Start of EXERCISE INPUTS
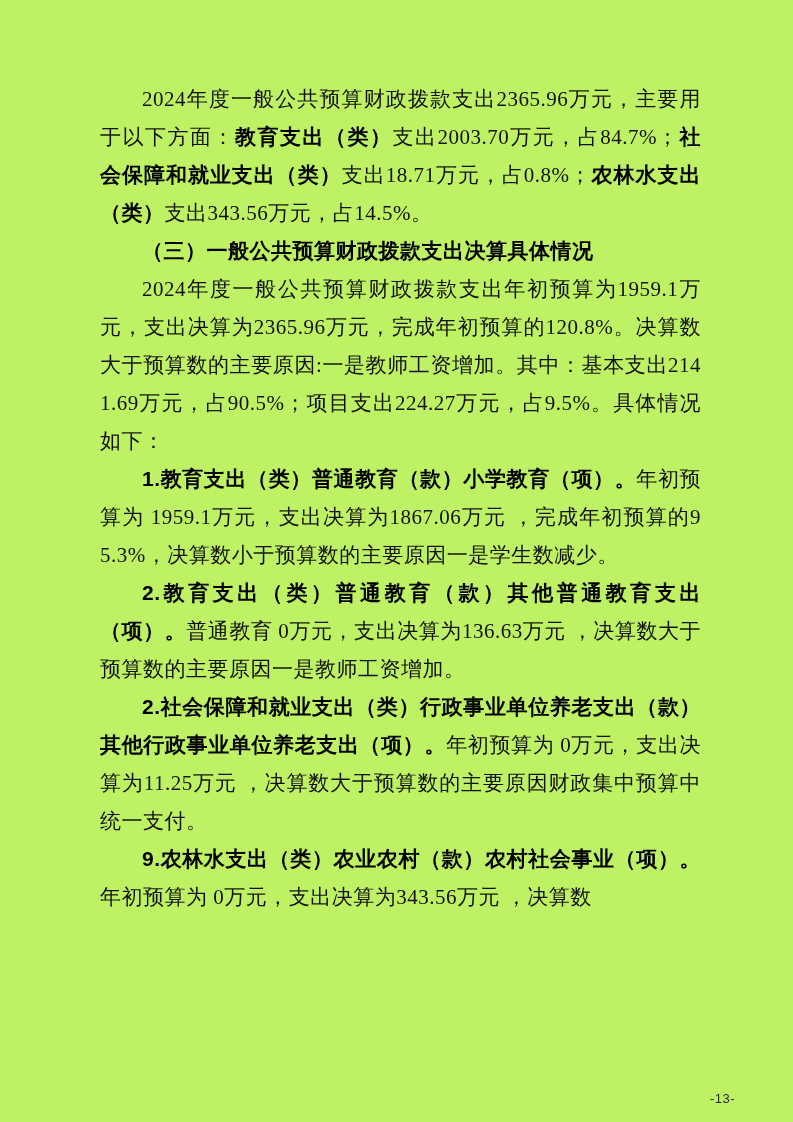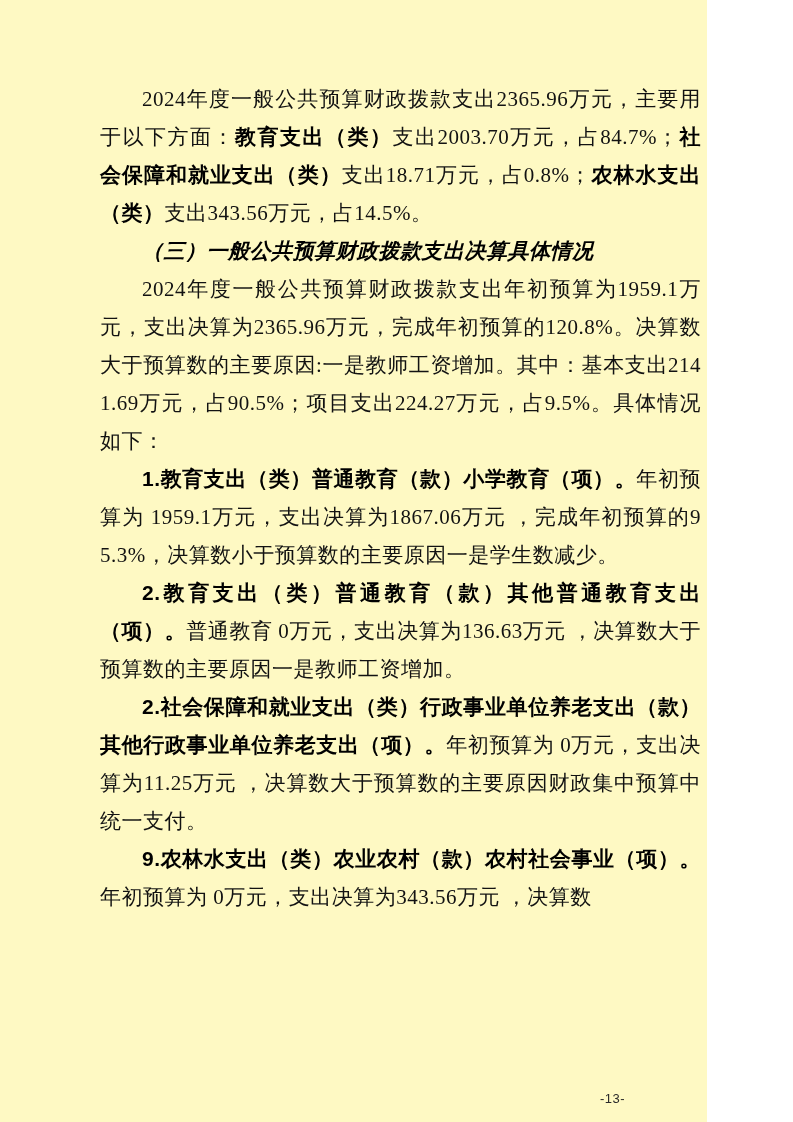--- a/index.html
+++ b/index.html
@@ -9,9 +9,9 @@
   }
   .page {
     position: relative;
-    width: 707px;
+    width: 793px;
     height: 1122px;
-    background: #fef9c3;
+    background: #bef264;
     overflow: hidden;
     font-family: "Liberation Serif", "DejaVu Serif", serif;
   }

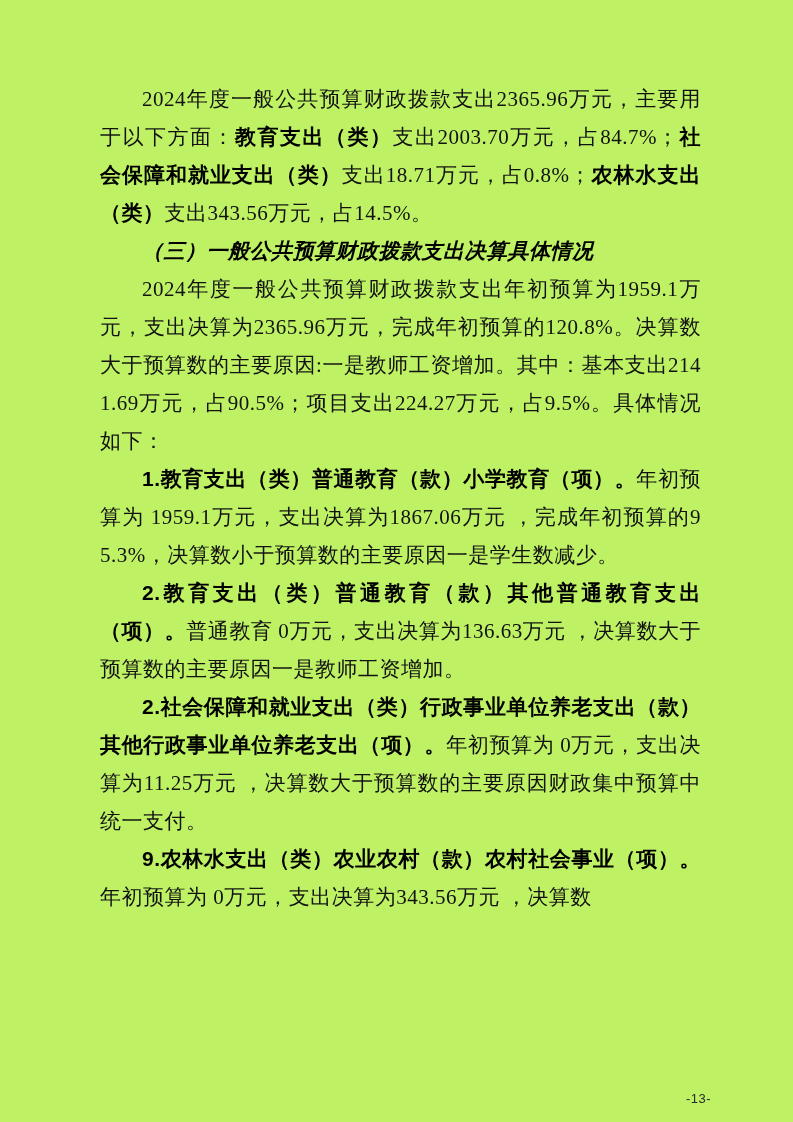--- a/index.html
+++ b/index.html
@@ -41,7 +41,6 @@
     font-family: "Liberation Sans", "DejaVu Sans", sans-serif;
     font-weight: 700;
     color: #000000;
-    font-style: italic;
   }
   .footer {
     position: absolute;

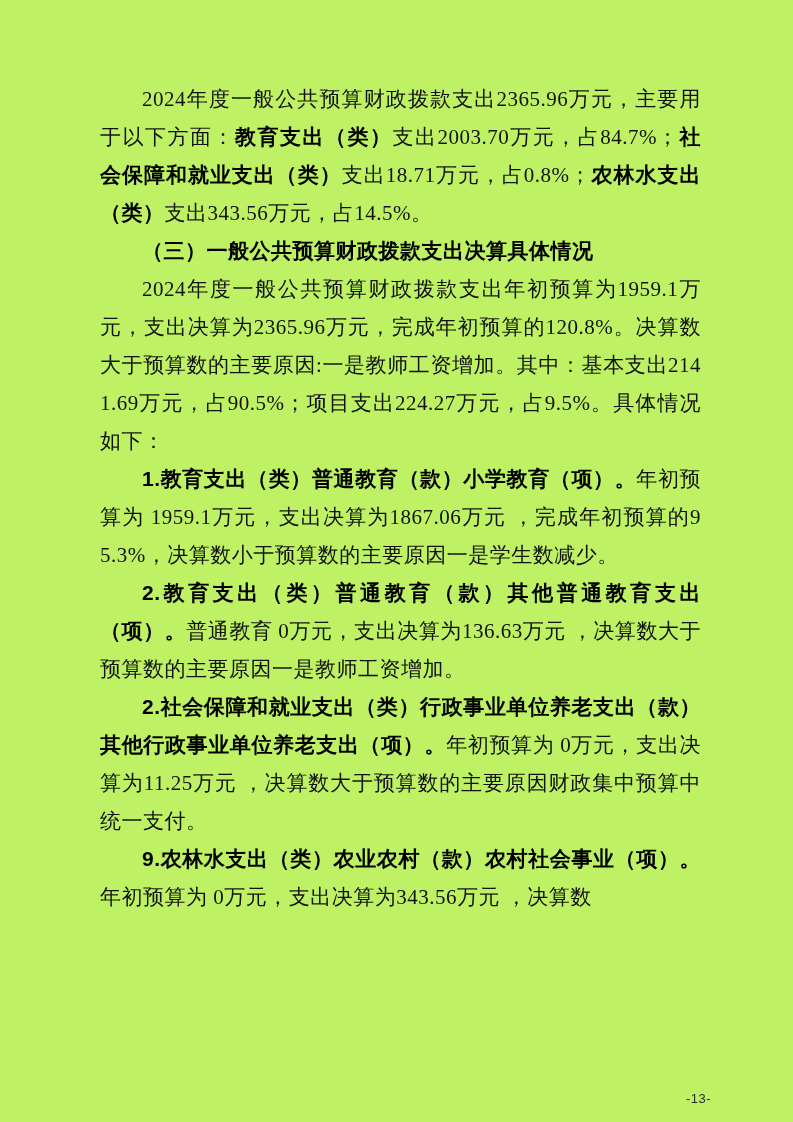--- a/index.html
+++ b/index.html
@@ -44,7 +44,7 @@
   }
   .footer {
     position: absolute;
-    right: 82px;
+    right: 58px;
     bottom: 16px;
     font-size: 13px;
     color: #2a2a2a;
End of EXERCISE INPUTS
▶ [TASK BRIEF]: Where does the word "background" appear in the listing above? Copy every line that holds it.

▶ [WRITTEN RESPONSE]:
-    background: #fef9c3;
+    background: #bef264;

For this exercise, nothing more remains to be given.